Vous lisez:
Enovacom adapte ses flux au standard INS afin de solidifier …
Partager:

Publié le 19/01/2021

Enovacom adapte ses flux au standard INS afin de solidifier le socle de ses connecteurs


Image

Le leader de la e-santé en France permet aux établissements de santé de garantir l’appartenance des données de santé au bon patient

C’est un serpent de mer qui sort enfin la tête de l’eau, l’identifiant national de santé arrive à maturité en France. En effet, depuis le 1er janvier 2021, les établissements de santé français sont dans l’obligation d’utiliser le numéro d’inscription au répertoire d’identification des personnes physiques (dit « NIR » ou numéro de sécurité sociale) comme identifiant national de santé (INS). C’est-à-dire que toutes les données de santé récoltées doivent être référencées avec l’identité INS.

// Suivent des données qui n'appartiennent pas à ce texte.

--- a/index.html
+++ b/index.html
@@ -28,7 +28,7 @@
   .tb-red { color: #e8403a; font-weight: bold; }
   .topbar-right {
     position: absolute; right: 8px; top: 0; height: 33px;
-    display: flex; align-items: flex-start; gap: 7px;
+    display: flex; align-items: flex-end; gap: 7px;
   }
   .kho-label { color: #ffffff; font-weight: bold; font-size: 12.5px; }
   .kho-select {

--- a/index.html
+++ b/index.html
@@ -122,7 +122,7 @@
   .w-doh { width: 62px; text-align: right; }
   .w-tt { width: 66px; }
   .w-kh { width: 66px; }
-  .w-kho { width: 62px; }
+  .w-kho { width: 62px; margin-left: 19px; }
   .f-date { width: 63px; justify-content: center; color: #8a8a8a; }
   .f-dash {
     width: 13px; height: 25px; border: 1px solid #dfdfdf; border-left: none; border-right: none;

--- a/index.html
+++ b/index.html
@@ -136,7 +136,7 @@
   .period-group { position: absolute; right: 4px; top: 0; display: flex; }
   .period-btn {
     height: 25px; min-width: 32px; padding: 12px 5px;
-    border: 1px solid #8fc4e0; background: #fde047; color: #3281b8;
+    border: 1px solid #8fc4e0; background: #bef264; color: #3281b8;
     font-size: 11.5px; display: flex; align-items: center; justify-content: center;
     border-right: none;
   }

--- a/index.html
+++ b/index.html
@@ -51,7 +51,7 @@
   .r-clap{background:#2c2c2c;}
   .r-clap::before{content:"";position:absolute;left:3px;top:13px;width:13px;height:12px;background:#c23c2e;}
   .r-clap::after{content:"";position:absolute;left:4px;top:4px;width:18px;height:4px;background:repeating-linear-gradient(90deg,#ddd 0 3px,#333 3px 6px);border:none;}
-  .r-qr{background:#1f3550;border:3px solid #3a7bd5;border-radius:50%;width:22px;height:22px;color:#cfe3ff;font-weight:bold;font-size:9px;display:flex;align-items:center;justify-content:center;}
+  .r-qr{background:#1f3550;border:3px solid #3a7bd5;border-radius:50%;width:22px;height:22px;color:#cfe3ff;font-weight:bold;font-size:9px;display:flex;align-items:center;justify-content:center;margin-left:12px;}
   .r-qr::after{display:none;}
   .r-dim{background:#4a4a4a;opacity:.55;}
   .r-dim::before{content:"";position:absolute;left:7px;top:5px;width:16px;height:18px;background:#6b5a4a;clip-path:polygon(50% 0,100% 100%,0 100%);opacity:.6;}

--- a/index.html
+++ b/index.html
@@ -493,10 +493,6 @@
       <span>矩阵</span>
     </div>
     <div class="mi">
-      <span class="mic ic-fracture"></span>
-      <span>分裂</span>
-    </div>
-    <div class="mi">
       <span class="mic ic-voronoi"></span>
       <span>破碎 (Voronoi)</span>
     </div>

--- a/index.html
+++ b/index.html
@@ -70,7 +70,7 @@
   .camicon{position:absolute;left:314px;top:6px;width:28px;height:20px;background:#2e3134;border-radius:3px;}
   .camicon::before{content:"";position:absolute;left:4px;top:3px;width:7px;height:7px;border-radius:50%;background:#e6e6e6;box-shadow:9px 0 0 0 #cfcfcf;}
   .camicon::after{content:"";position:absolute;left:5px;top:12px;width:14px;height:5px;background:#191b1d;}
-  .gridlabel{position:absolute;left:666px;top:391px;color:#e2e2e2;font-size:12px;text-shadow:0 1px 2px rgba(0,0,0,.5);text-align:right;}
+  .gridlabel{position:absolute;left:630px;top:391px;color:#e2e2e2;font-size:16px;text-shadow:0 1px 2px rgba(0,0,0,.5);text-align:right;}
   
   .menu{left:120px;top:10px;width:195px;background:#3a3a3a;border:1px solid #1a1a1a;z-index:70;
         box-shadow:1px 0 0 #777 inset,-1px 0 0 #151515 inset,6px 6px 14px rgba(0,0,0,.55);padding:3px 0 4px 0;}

Ce référencement des données de santé avec l’identité INS est indispensable afin d’éviter des erreurs d’identification des personnes prises en charge. L’identification fiable des patients permet en outre de faciliter l’échange et le partage des données de santé. Cela contribue à la qualité de la prise en charge et à la sécurité des soins.

Une longue phase de création

Cette accélération du déploiement de l’INS constitue l’un des programmes socles de la feuille de route nationale du numérique en santé (mesure n° 6) : il garantit que l’ensemble des projets de la feuille de route soient construits sur des fondations solides. Membre de l’équipe pilote de la mise en œuvre de ce projet et spécialiste de la question pour Enovacom, Frédéric Laurent revient sur l’histoire de cette nouvelle donnée fondamentale pour la qualité et la sécurité de la prise en charge.

« Ce dossier a pris du retard, parce que nous avons perdu beaucoup de temps pour déterminer le numéro qui devait être utilisé pour garantir l’identification des patients. Il y a plus de 10 ans, la CNIL s’était opposée à l’utilisation du NIR comme identifiant national de santé, car ce dernier contient des informations personnelles du patient (âge, sexe, etc.). Sur la base de ses recommandations, les instances gouvernementales devaient mettre au point un identifiant anonymisé appelé INS-A, différent du NIR », rappelle le spécialiste.

Cet INS-A, généré et aléatoire, devait être géré par une entité nationale. En attendant le déploiement effectif de l’INS-A, un autre identifiant, transitoire et calculé, a été mis en œuvre : l’INS-C. Celui-ci est diffusé dans les systèmes d’information actuels. Un algorithme récupère les informations de la carte vitale du patient et crée un nouvel identifiant différent du NIR.

Finalement, le projet INS-A n’arrivera jamais à son terme. Avec la création de la feuille de route nationale du numérique en santé, l’INS sous sa forme NIR refait surface. La version définitive de ce projet accouche donc d’une formule NIR + traits d’identité de l’état civil : nom de naissance, prénom, date de naissance, sexe, lieu de naissance. 

« Toute personne née sur le sol français et/ou travaillant en France dispose d’un INS. Cet identifiant est unique et propre à chaque usager », souligne Frédéric Laurent.

L’INS : assurer que la bonne donnée corresponde au bon patient

Depuis le mois d’octobre, certains établissements de santé (AP-HM, hôpital Edmond Garcin d’Aubagne, CHR d’Orléans) travaillent en étroite collaboration avec l’ANS et Enovacom pour expérimenter ce service d’identification. « Notre cœur de métier est l’interopérabilité. C’est-à-dire que nous faisons communiquer des systèmes entre eux. Dans le cas de l’INS, nous avons contribué à l’évolution du standard d’interopérabilité, qui permet, une fois l’identification du patient faite et validée à l’accueil de l’établissement, de diffuser cette identité qualifiée dans les différents logiciels du système d’information. »

Grâce aux premiers retours des établissements pilotes, différents ajustements ont été réalisés pour rendre accessible l’INS à toutes les équipes des structures de santé. « Nous avons d’ores et déjà modifié les formats des flux de données afin de transporter l’INS dans l’intégralité du système d’information », précise le directeur de projet.

En fiabilisant le référencement des données de santé, l’échange et le partage des données de santé sont facilités au sein des établissements de santé. On évite ainsi les ressaisies de l’identité des patients et améliore l’identitovigilance grâce à une diffusion des données assurée par Enovacom.